Could every entry be set down once more, exactly as given?

+++++

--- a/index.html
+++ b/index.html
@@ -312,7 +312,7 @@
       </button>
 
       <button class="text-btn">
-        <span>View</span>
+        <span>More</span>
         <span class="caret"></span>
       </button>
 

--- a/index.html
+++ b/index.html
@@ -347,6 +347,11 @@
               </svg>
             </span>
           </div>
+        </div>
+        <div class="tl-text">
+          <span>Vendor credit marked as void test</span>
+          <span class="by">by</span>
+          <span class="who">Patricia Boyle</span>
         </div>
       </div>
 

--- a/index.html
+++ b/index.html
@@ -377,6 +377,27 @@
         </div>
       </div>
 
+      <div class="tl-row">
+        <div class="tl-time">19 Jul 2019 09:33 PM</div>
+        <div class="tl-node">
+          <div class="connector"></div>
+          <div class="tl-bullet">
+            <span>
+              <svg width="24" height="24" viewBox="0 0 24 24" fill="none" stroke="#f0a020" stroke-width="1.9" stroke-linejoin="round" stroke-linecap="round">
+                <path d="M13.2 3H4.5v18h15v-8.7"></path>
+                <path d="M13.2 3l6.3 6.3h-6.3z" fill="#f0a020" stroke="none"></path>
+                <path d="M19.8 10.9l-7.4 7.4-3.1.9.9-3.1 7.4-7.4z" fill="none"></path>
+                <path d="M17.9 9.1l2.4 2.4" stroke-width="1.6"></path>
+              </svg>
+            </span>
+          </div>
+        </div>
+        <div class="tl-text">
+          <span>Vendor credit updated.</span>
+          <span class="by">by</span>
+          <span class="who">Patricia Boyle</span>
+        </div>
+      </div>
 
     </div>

+++++

# Exercise result
--- a/index.html
+++ b/index.html
@@ -312,7 +312,7 @@
       </button>
 
       <button class="text-btn">
-        <span>View</span>
+        <span>More</span>
         <span class="caret"></span>
       </button>
 

--- a/index.html
+++ b/index.html
@@ -347,6 +347,11 @@
               </svg>
             </span>
           </div>
+        </div>
+        <div class="tl-text">
+          <span>Vendor credit marked as void test</span>
+          <span class="by">by</span>
+          <span class="who">Patricia Boyle</span>
         </div>
       </div>
 

--- a/index.html
+++ b/index.html
@@ -377,6 +377,27 @@
         </div>
       </div>
 
+      <div class="tl-row">
+        <div class="tl-time">19 Jul 2019 09:33 PM</div>
+        <div class="tl-node">
+          <div class="connector"></div>
+          <div class="tl-bullet">
+            <span>
+              <svg width="24" height="24" viewBox="0 0 24 24" fill="none" stroke="#f0a020" stroke-width="1.9" stroke-linejoin="round" stroke-linecap="round">
+                <path d="M13.2 3H4.5v18h15v-8.7"></path>
+                <path d="M13.2 3l6.3 6.3h-6.3z" fill="#f0a020" stroke="none"></path>
+                <path d="M19.8 10.9l-7.4 7.4-3.1.9.9-3.1 7.4-7.4z" fill="none"></path>
+                <path d="M17.9 9.1l2.4 2.4" stroke-width="1.6"></path>
+              </svg>
+            </span>
+          </div>
+        </div>
+        <div class="tl-text">
+          <span>Vendor credit updated.</span>
+          <span class="by">by</span>
+          <span class="who">Patricia Boyle</span>
+        </div>
+      </div>
 
     </div>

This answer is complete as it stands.